Speaking at the National Defense University in Washington earlier this month (October 8) Marine Corps General John Kelly said if the deadly virus that has killed 4,000 people in Africa makes its way to the Western Hemisphere, many countries, like Haiti, will have little ability to deal with an outbreak, according to DoD News.
“So, much like West Africa, it will rage for a period of time,” Kelly said. If the disease gets to countries like Guatemala, Honduras or El Salvador, will cause a panic “and here will be mass migration,” Kelly predicted.
He added that SOUTHCOM is in close contact with U.S. Africa Command to see what practices are working there.
On another issue, Kelly told the university audience that Central America needs a campaign plan to combat transnational crime syndicates, reinstitute the rule of law and regain sovereignty over their own territories.

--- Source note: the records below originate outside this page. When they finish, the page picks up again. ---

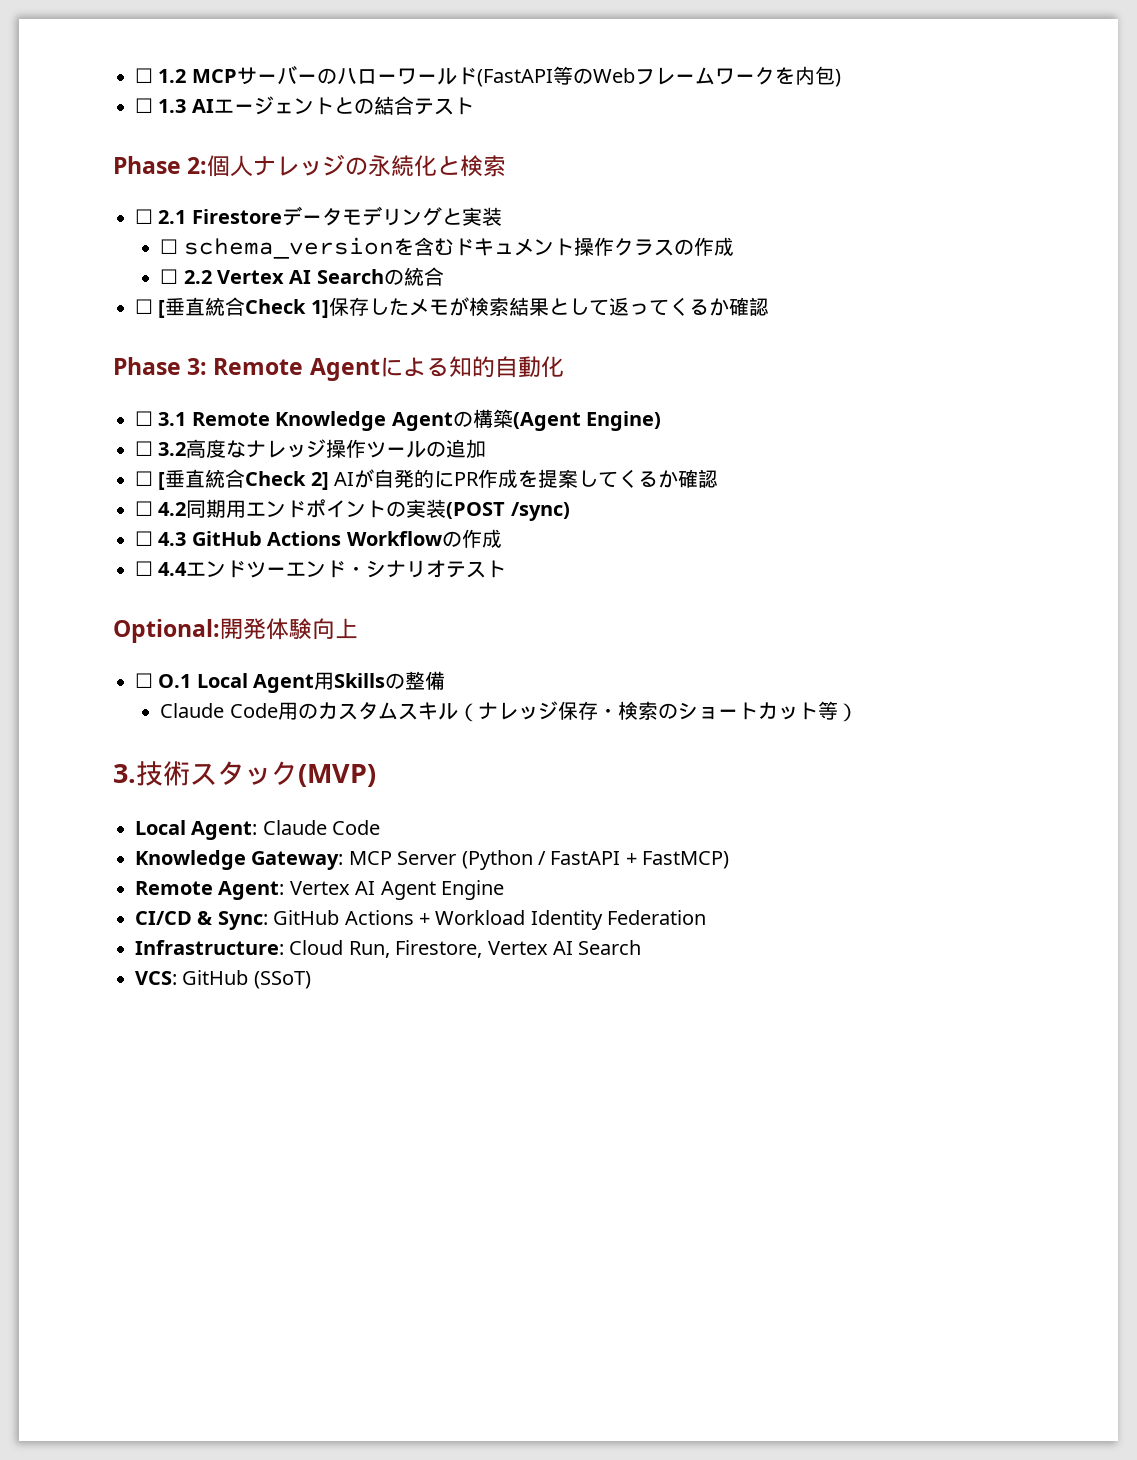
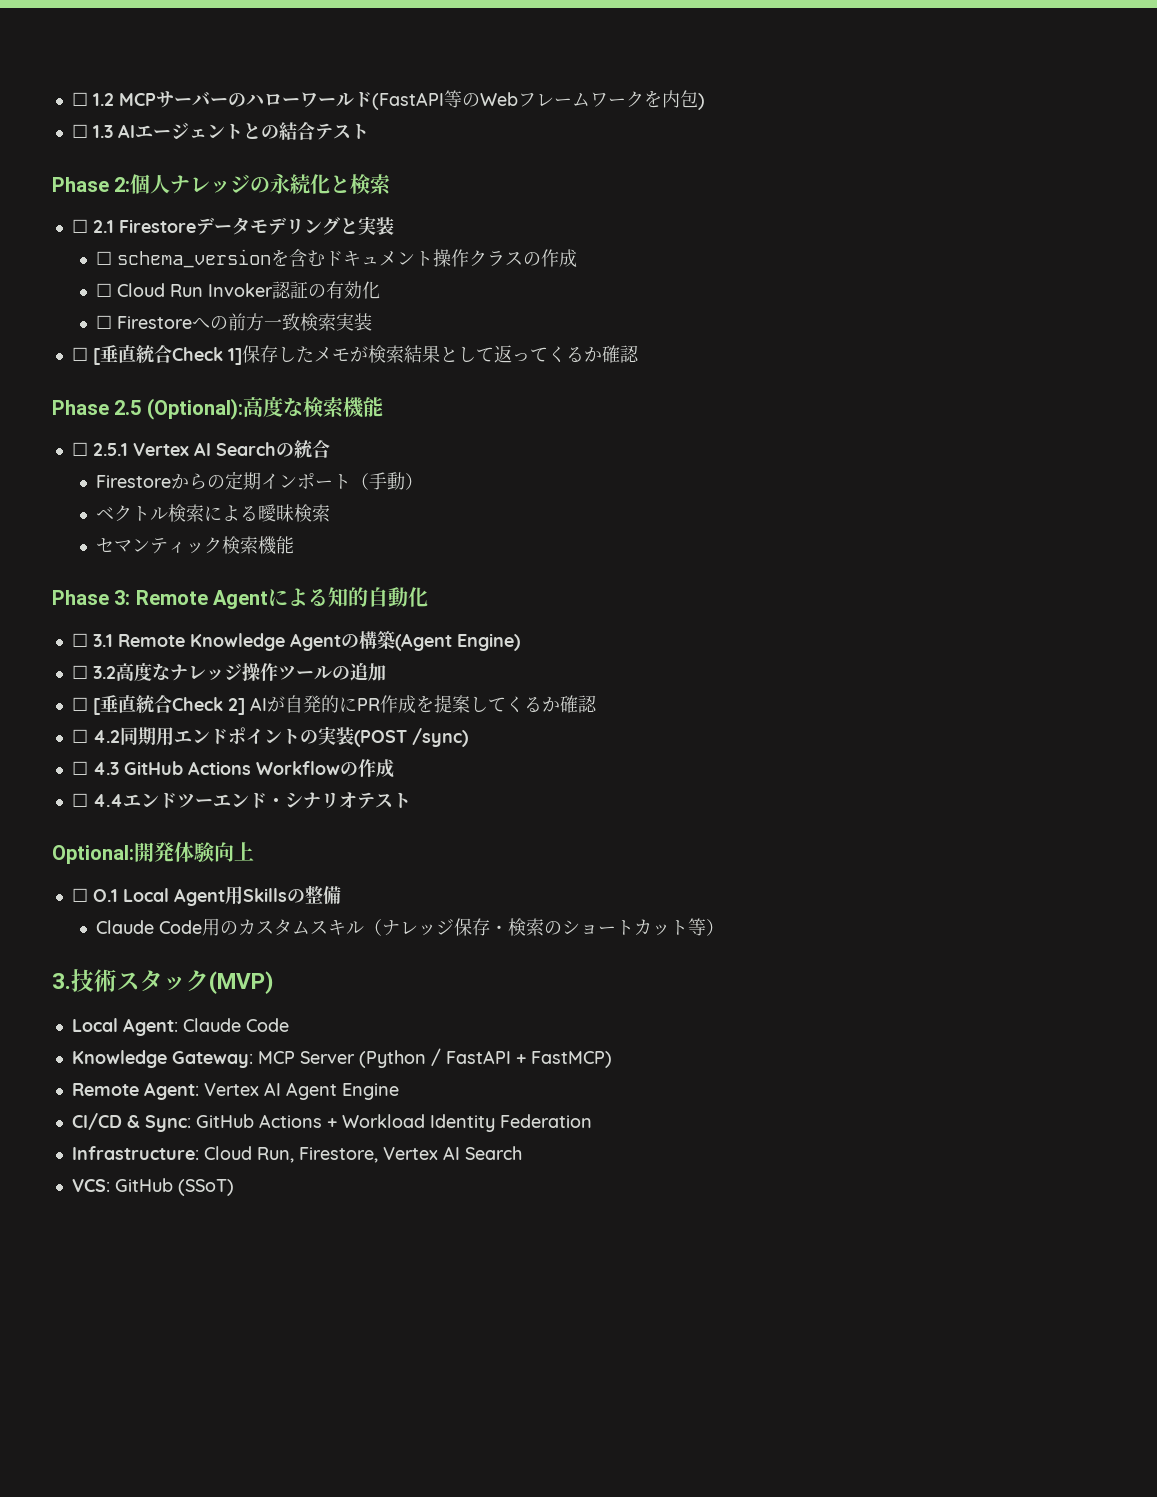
- ☐ 2.2 Vertex AI Searchの統合
+ ☐ Cloud Run Invoker認証の有効化
+ ☐ Firestoreへの前方一致検索実装
+ Phase 2.5 (Optional):高度な検索機能
+ ☐ 2.5.1 Vertex AI Searchの統合
+ Firestoreからの定期インポート（手動）
+ ベクトル検索による曖昧検索
+ セマンティック検索機能

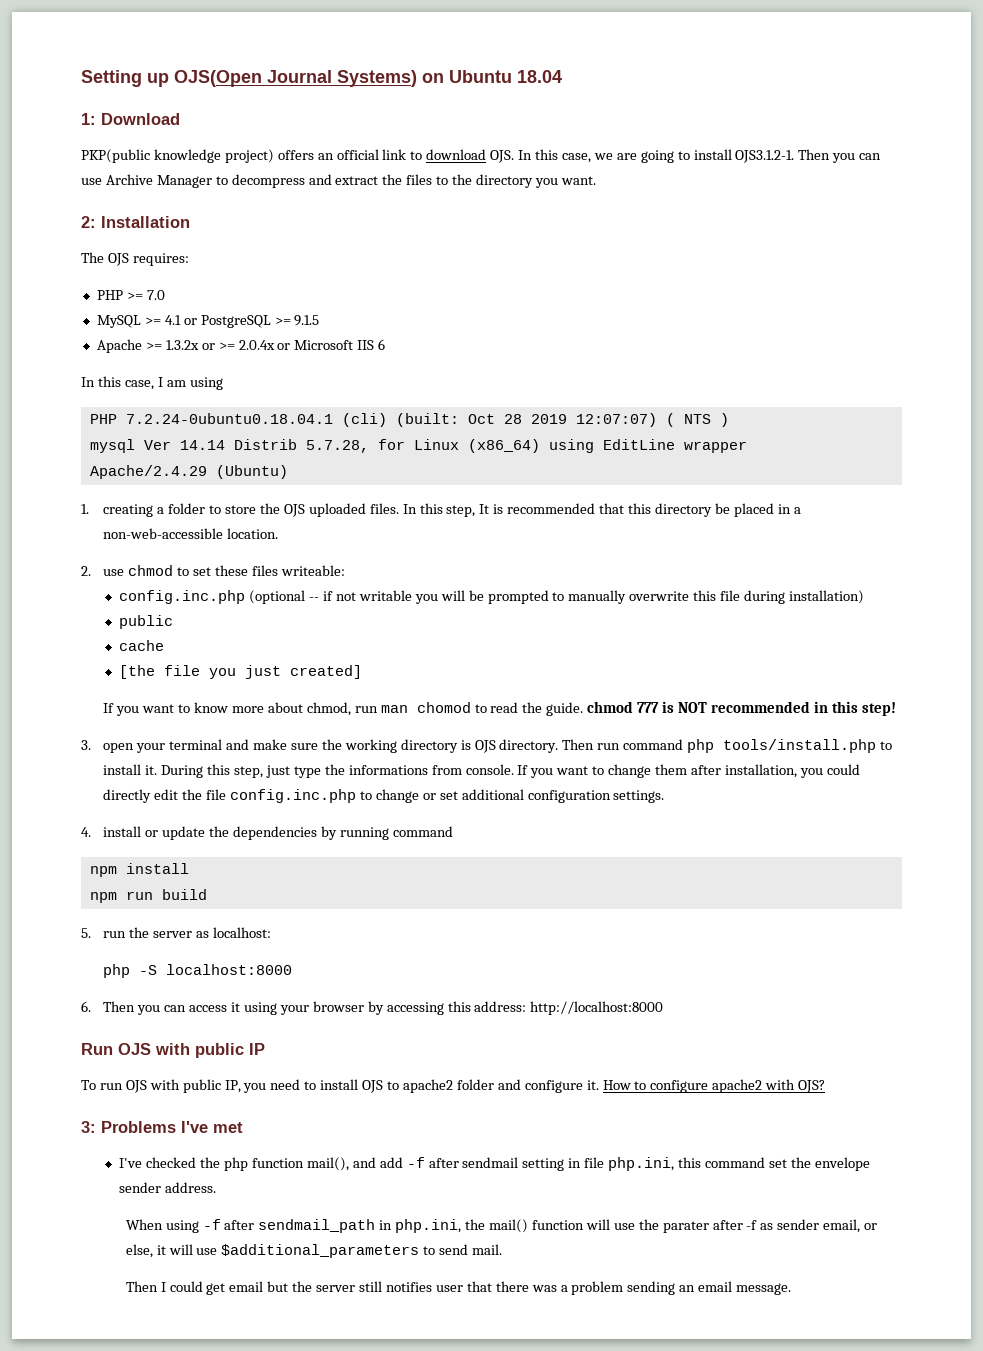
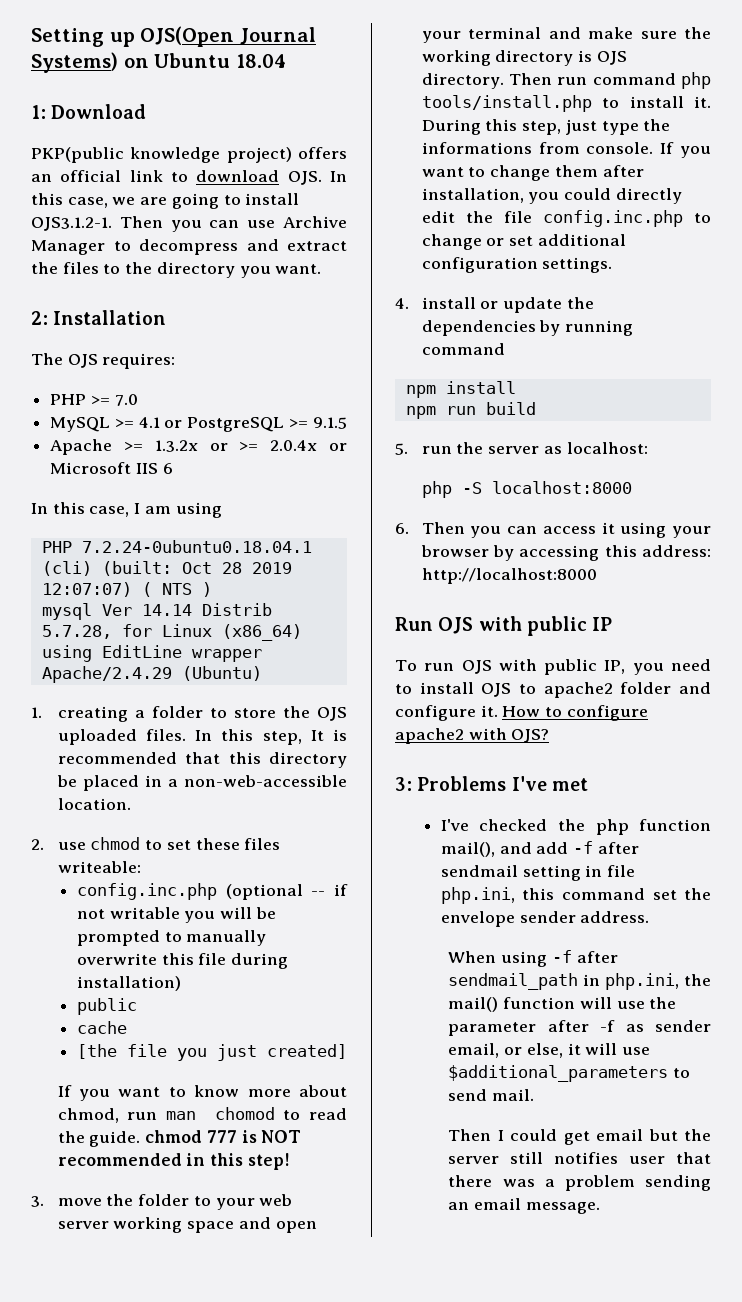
- 3. open your terminal and make sure the working directory is OJS directory.
+ 3. move the folder to your web server working space and open your terminal and make sure the working directory is OJS directory.
- When using -f after sendmail_path in php.ini, the mail() function will use the parater after -f as sender email, or else, it will use $additional_parameters to send mail.
+ When using -f after sendmail_path in php.ini, the mail() function will use the parameter after -f as sender email, or else, it will use $additional_parameters to send mail.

Citing Colombia as a success story, Kelly said the government in Bogota shows what a country can do to throw off narcoterrorists and reassert government control. “They are a great example of what can be done so long as a government and a people — along with some help from the United States” work together towards a common goal, DoD News reported.
Colombia battled FARC leftist rebels for six decades — half of that time fighting violent narcotics cartels as well — before restoring the rule of law and re-establishing security throughout the country.
El Salvador, Guatemala and El Salvador are in the same situation Colombia was in in the mid-1980s, Kelly said.